Her üye devletin Lig Konseyi'nde bir oy hakkı vardır ve kararlar yalnızca kendilerine oy veren devletler için bağlayıcıdır. 1945 yılında birliğin amaçları, üyelerinin siyasi, kültürel, ekonomik ve sosyal programlarını güçlendirmek ve koordine etmek ve/veya aralarında ve üçüncü taraflarda uyuşmazlıklara aracılık etmektir. Ayrıca, 13 Nisan 1950'de Ortak Savunma ve Ekonomik İşbirliği konusunda bir anlaşma imzalanması, imzalayan ülkeleri askeri savunma önlemlerinin koordinasyonuna adamıştır. Mart 2015'te Arap Birliği Genel Sekreteri aşırılıkçılığa ve Arap Devletlerine yönelik diğer tehditlere karşı koymak amacıyla Ortak Arap Gücü'nün kurulduğunu duyurdu. Karara Yemen'de Fırtına Operasyonu yoğunlaşırken ulaşıldı. Projeye katılım isteğe bağlıdır ve ordu sadece üye devletlerden birinin talebi üzerine müdahale eder. Bölgedeki askerileşmenin artması ve şiddetli iç savaşların yanı sıra terörist hareketlerinde artması, zengin Körfez ülkeleri tarafından finanse edilen JAF'ın yaratılmasının arkasındaki nedendir.[4]
1970'lerin başında, Arap Devletleri Birliği Ekonomik Konseyi, Avrupa devletleri arasında Birleşik Arap Ticaret Odalarının oluşturulması için bir teklifte bulundu. Bu teklif, Arap Devletleri Birliğine bağlı hükûmetlerin Arap İngiliz Ticaret Odası'nı kurma kararını "teşvik etmek" ve Arap dünyası ve ana ticaret ortağı İngiltere arasındaki ikili ticareti kolaylaştırmak amaçlıdır.
Amaçları
Üye ülkeler arasında yakın iş birliğini gerçekleştirmek
Üye ülkelerin politikalarını koordine etmek
Üye ülkelerin egemenlik ve bağımsızlığını korumak
Üye ülkelerinin işlerini ve çıkarlarını genel bir şekilde ele almak[5]
Yapısı ve Yönetimi
- Konsey: Birliğin en üst yönetim organıdır ve genellikle dışişleri bakanları düzeyinde toplanır. Her üyenin bir oyu vardır ve kararların bağlayıcılığı sadece oy veren ülkelerle ilgilidir.

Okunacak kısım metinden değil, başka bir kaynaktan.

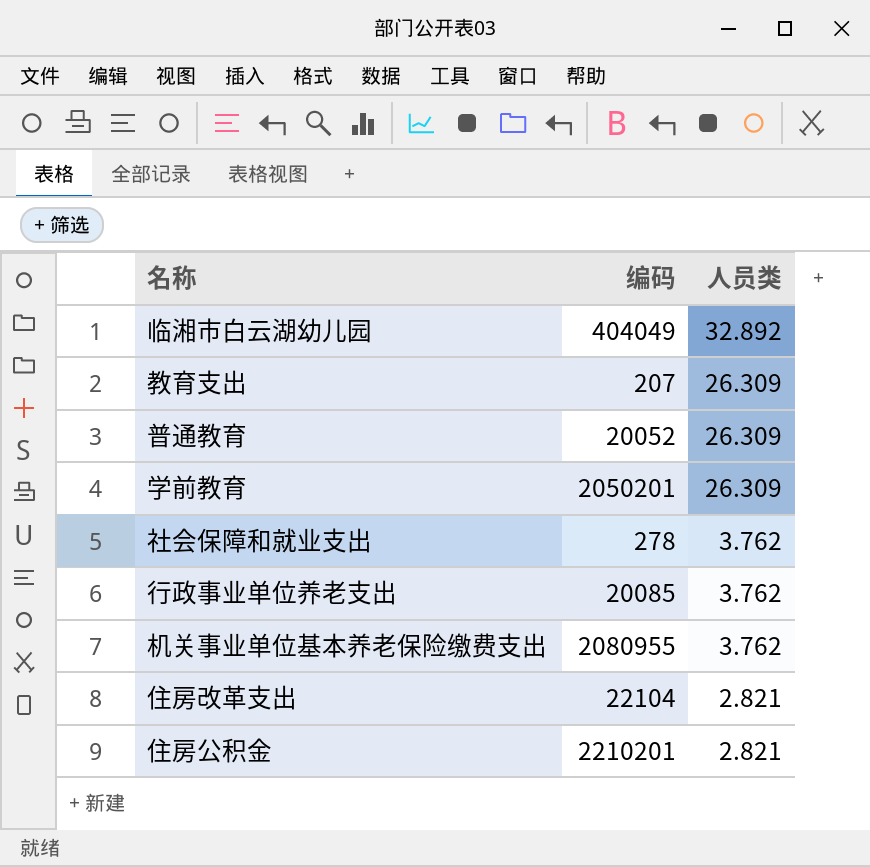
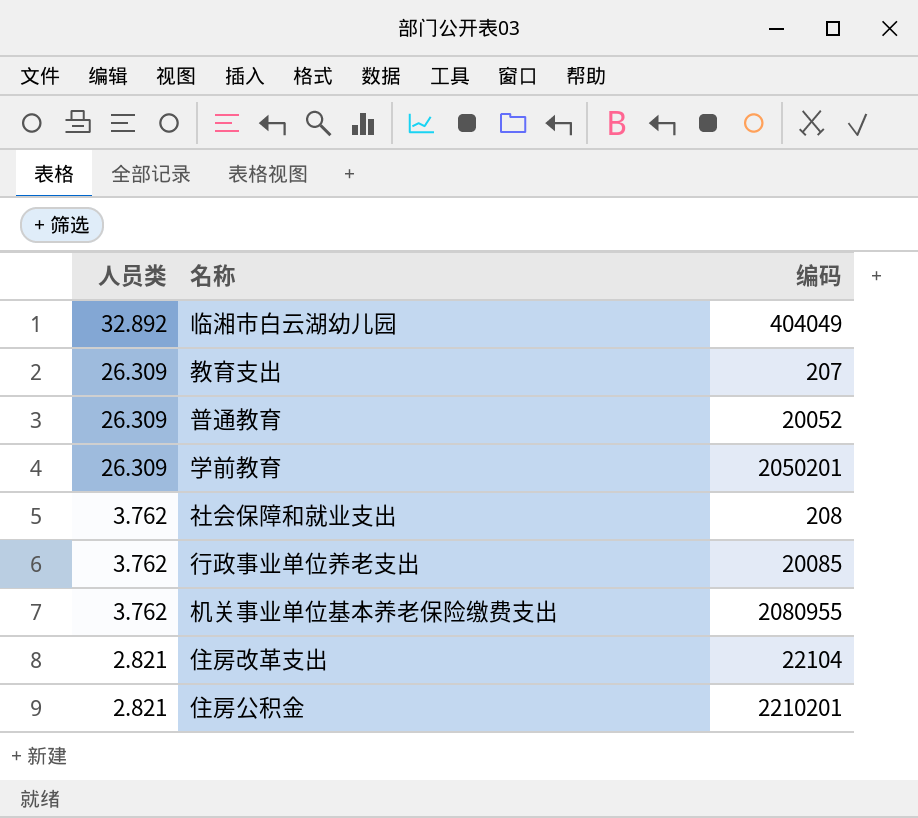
column 人员类 | position: 3 -> 1
社会保障和就业支出 | 编码: 278 -> 208

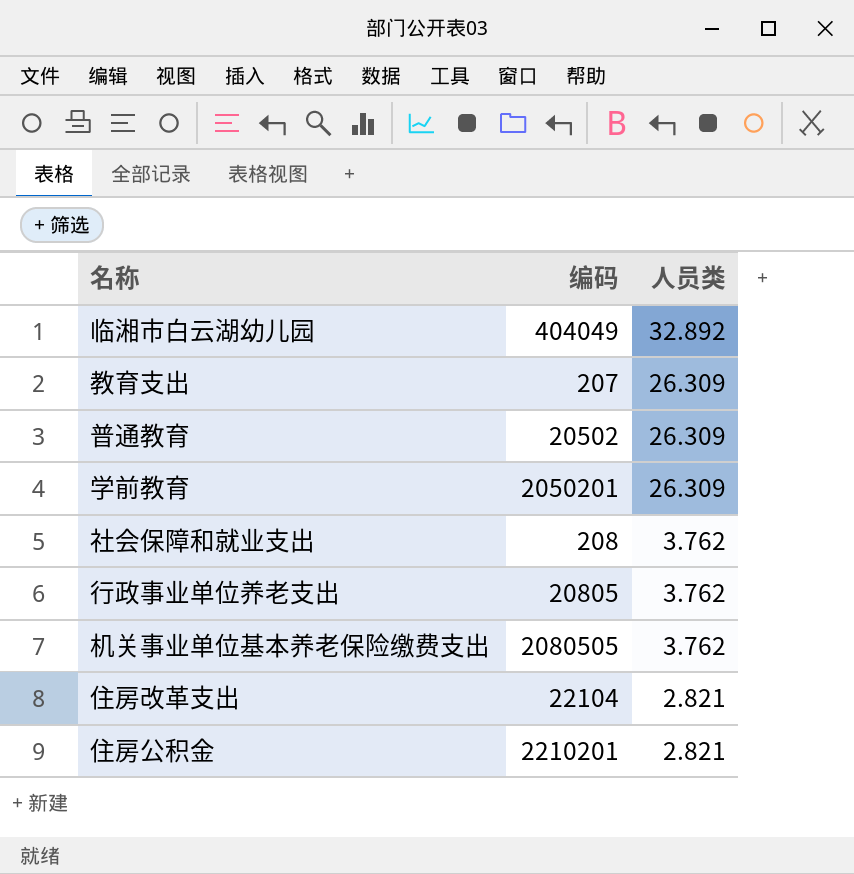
column 人员类 | position: 1 -> 3
普通教育 | 编码: 20052 -> 20502
行政事业单位养老支出 | 编码: 20085 -> 20805
机关事业单位基本养老保险缴费支出 | 编码: 2080955 -> 2080505

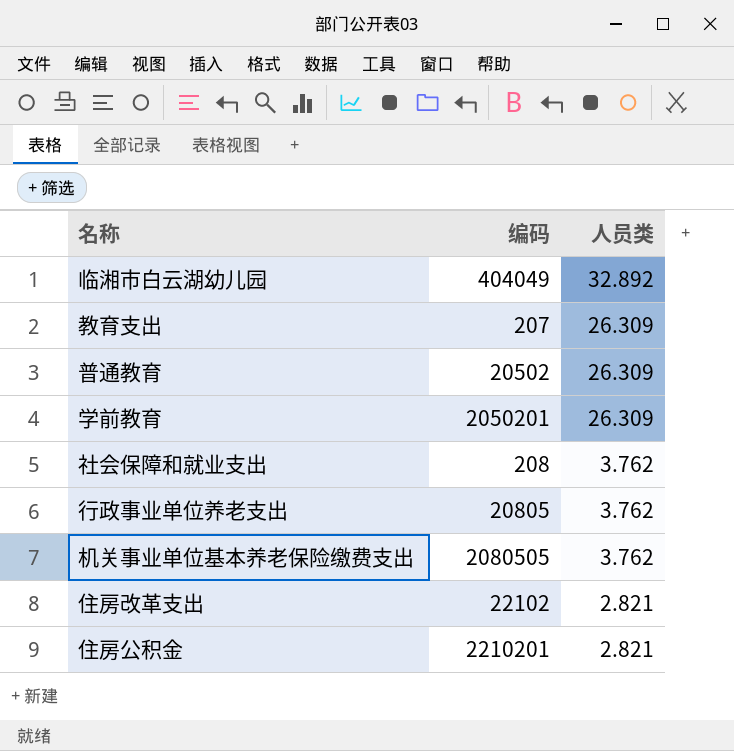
住房改革支出 | 编码: 22104 -> 22102

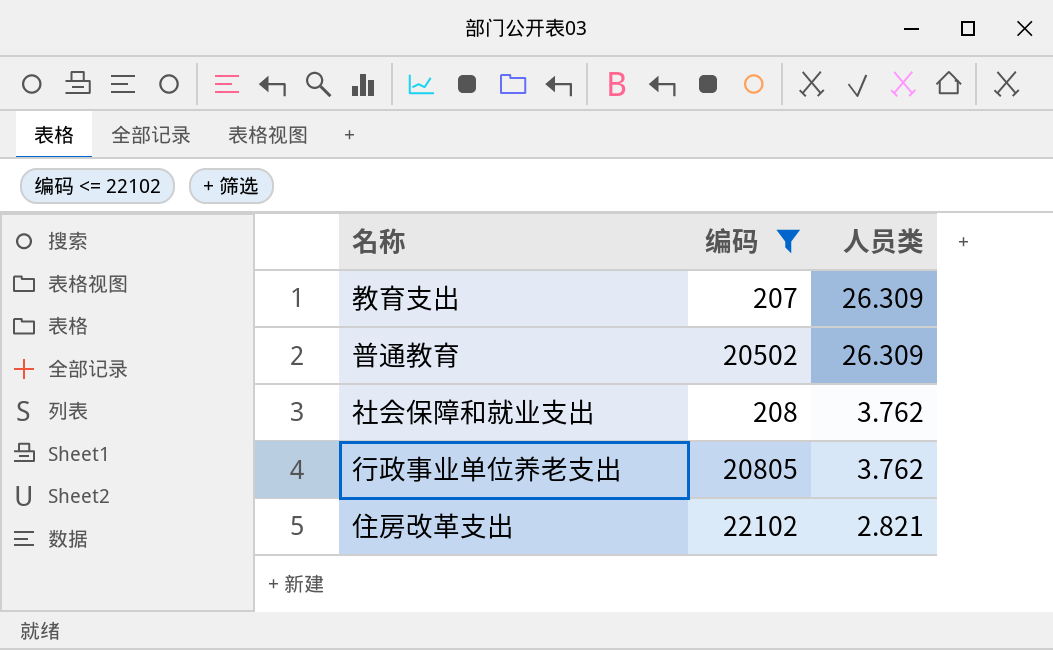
filter: none -> 编码 <= 22102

- Genel Sekreterlik: Birliğin günlük faaliyetlerini yürütür ve üye ülkeler arasında koordinasyon sağlar.
Coğrafya
Arap Birliği üye ülkeleri 13.000.000 km²'nin (5.000.000 mil²) üzerinde bir alanı kaplar ve Afrika ile Asyayı birleştirir. Bölge büyük ölçüde Sahra gibi kurak çöllerden oluşmaktadır. Bununla birlikte, aynı zamanda Nil Vadisi, Jubba Vadisi ve Afrika Boynuzu'ndaki Şebele Vadisi, Mağrip'teki Atlas Dağları ve MezopotamyaLevant'a uzanan Bereketli Hilal gibi çok verimli toprakları da içerir. Bölge, Güney Arabistan'daki derin ormanları ve dünyanın en uzun nehri olan Nil'in bazı bölümlerini kapsıyor.
Üyelik
Arap Devletleri Birliği Paktı olarak da bilinen Arap Birliği Şartı, Arap Birliği'nin kurucu antlaşmasıdır. 1945'te kabul edildiğine göre, "Arap Devletleri Birliği bu Anlaşmayı imzalayan bağımsız Arap Devletleri'nden oluşacaktır".[6]
Başlangıçta, 1945'te sadece altı üyesi vardı. Bugün, Arap Birliği'nin 22 üyesi vardır; bunların arasında üç Afrika ülkesi bölgeye göre en büyük (Sudan, Cezayir ve Libya) ve Batı Asya'daki (Suudi Arabistan) en büyük ülkedir.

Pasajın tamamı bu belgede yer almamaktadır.